Athena no reaccionó, como si se lo esperase, o como si, inconscientemente, estuviese provocando esa actitud.

Mi corazón sangraba, porque esperaba que me pidiese por favor que me quedase. Pero ella parecía tranquila, resignada, preocupada únicamente por evitar que el bebé oyese nuestra conversación. Fue en ese momento en el que tuve la seguridad de que nunca me había amado, yo no había sido más que un instrumento para la realización de esa locura de sueño de tener un hijo a los diecinueve años.

Le dije que podía quedarse con la casa y los muebles, pero los rechazó: se iba a casa de su madre por algún tiempo, buscaría un empleo y alquilaría su propio apartamento.

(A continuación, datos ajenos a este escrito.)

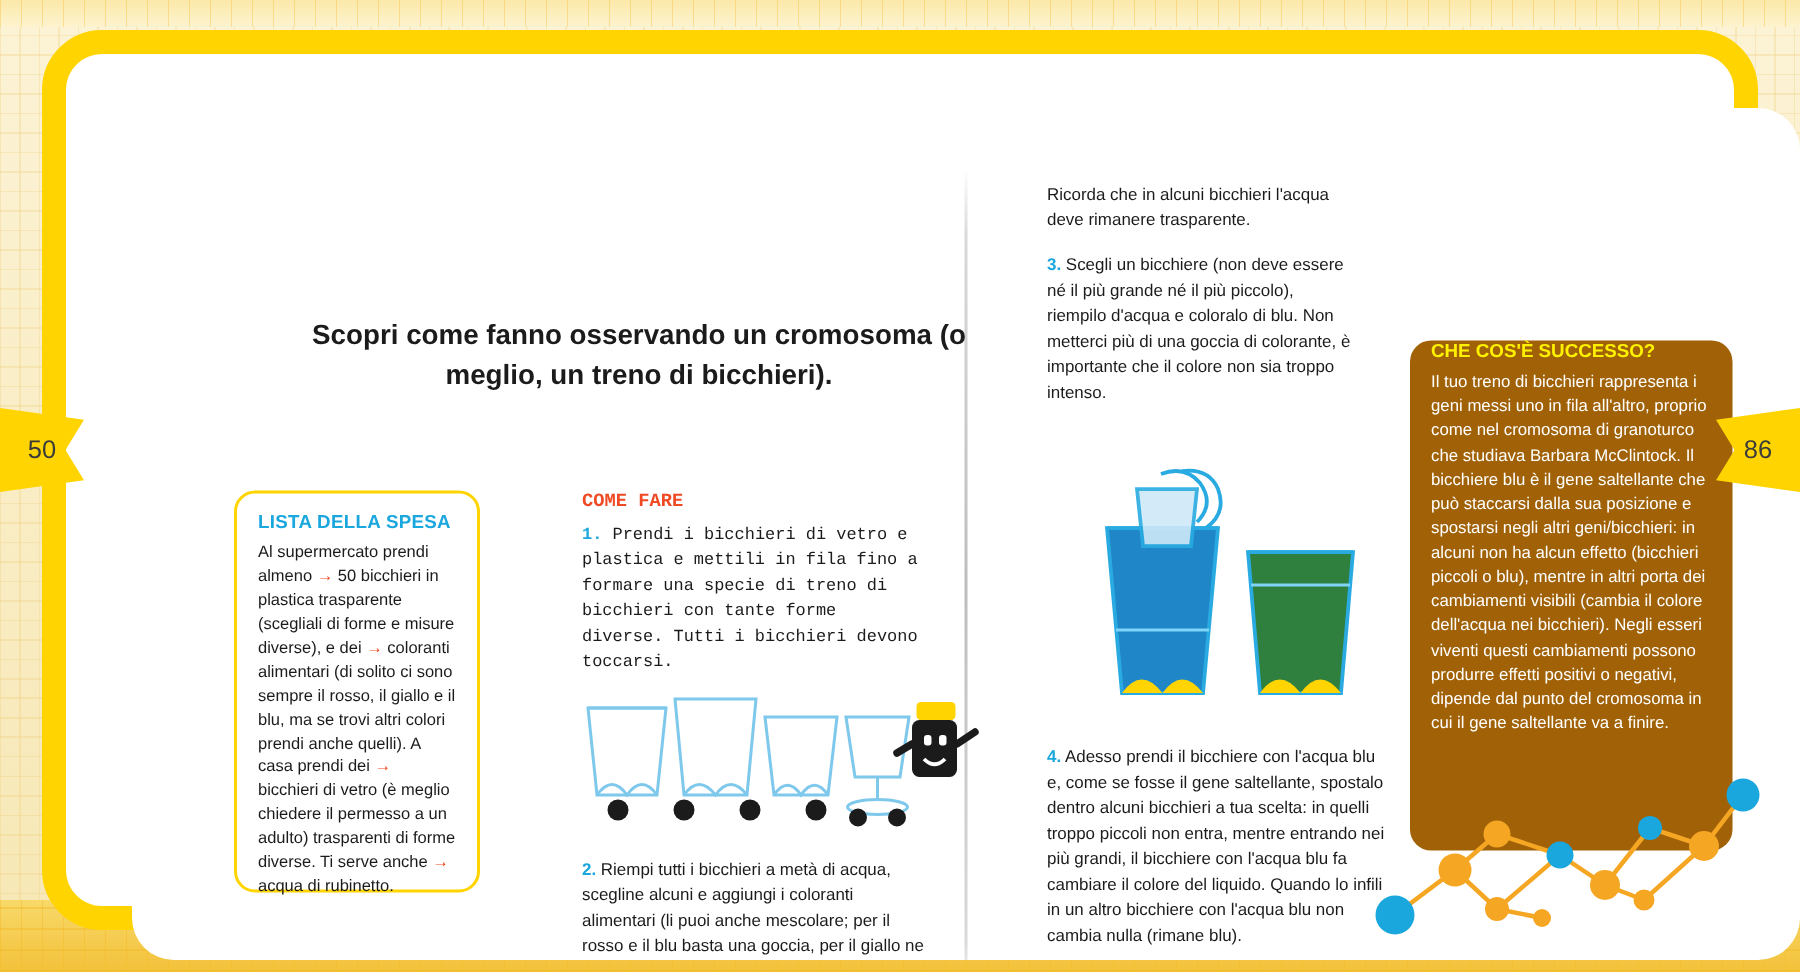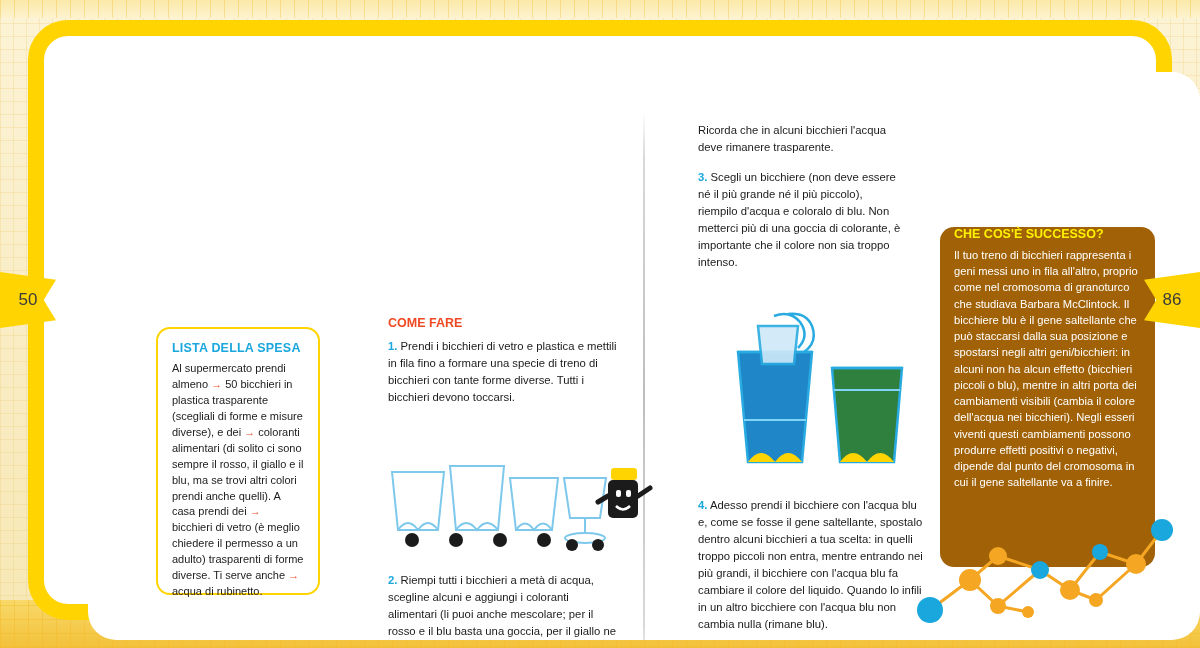--- a/index.html
+++ b/index.html
@@ -143,6 +143,7 @@
 
     <div class="content" style="left:0;top:0;">
 
+      <div class="subtitle">Scopri come fanno osservando un cromosoma (o meglio, un treno di bicchieri).</div>
 
       <div class="lista-box">
         <div class="lista-title">LISTA DELLA SPESA</div>

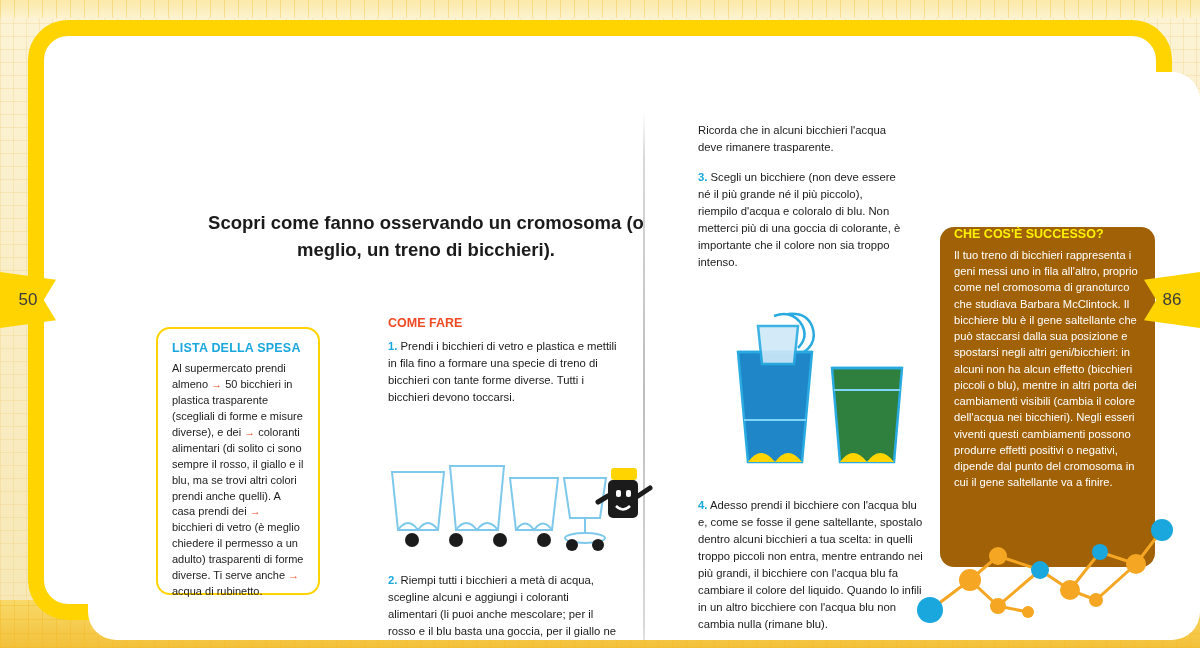--- a/index.html
+++ b/index.html
@@ -95,7 +95,7 @@
   .arrow{color:#ef4a23;font-weight:bold;}
 
   
-  .comefare{position:absolute;left:300px;top:244px;width:230px;}
+  .comefare{position:absolute;left:300px;top:255px;width:230px;font-family:Liberation Mono, monospace;}
   .cf-title{color:#ef4a23;font-weight:bold;font-size:12.5px;margin-bottom:8px;}
   .step{font-size:11.3px;line-height:1.5;color:#1b1b1b;margin-bottom:0;}
   .step .num{color:#1aa7dd;font-weight:bold;}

Me preguntó si podía ayudarla económicamente con Viorel. Yo asentí al momento. Me levanté, le di un largo y último beso, volví a insistir en que se quedase allí, ella volvió a decir que se iba a casa de su madre en cuanto recogiese todas sus cosas. Me hospedé en un hotel barato y me quedé esperando todas las noches a que ella me llamase para pedirme que volviera, recomenzar una nueva vida; incluso estaba dispuesto a seguir con la misma vida si era necesario, ya que el hecho de apartarme de ellos me había hecho darme cuenta de que no había nadie ni nada más importante en el mundo que mi mujer y mi hijo.

Una semana después, finalmente recibí su llamada. Pero todo lo que me dijo fue que ya había recogido sus cosas y que no pensaba volver. Otras dos semanas más tarde, supe que había alquilado una pequeña buhardilla en Basset Road, donde tenía que subir todos los días tres pisos de escaleras con el niño en brazos. Pasaron otros dos meses y acabamos firmando los papeles.

Mi verdadera familia se iba para siempre. Y la familia en la que nací me recibía con los brazos abiertos.

Después de nuestra separación y del inmenso sufrimiento que la siguió, me pregunté si realmente no había sido una decisión equivocada, inconsecuente, propia de personas que han leído muchas historias de amor en la adolescencia, y que querían repetir a toda costa el mito de Romeo y Julieta. Cuando el dolor se calmó —y sólo hay un remedio para eso, el paso del tiempo—, entendí que la vida me había permitido conocer a la única mujer que sería capaz de amar en toda mi vida. Cada segundo pasado a su lado había valido la pena; a pesar de todo lo que había sucedido, volvería a repetir cada paso que había dado.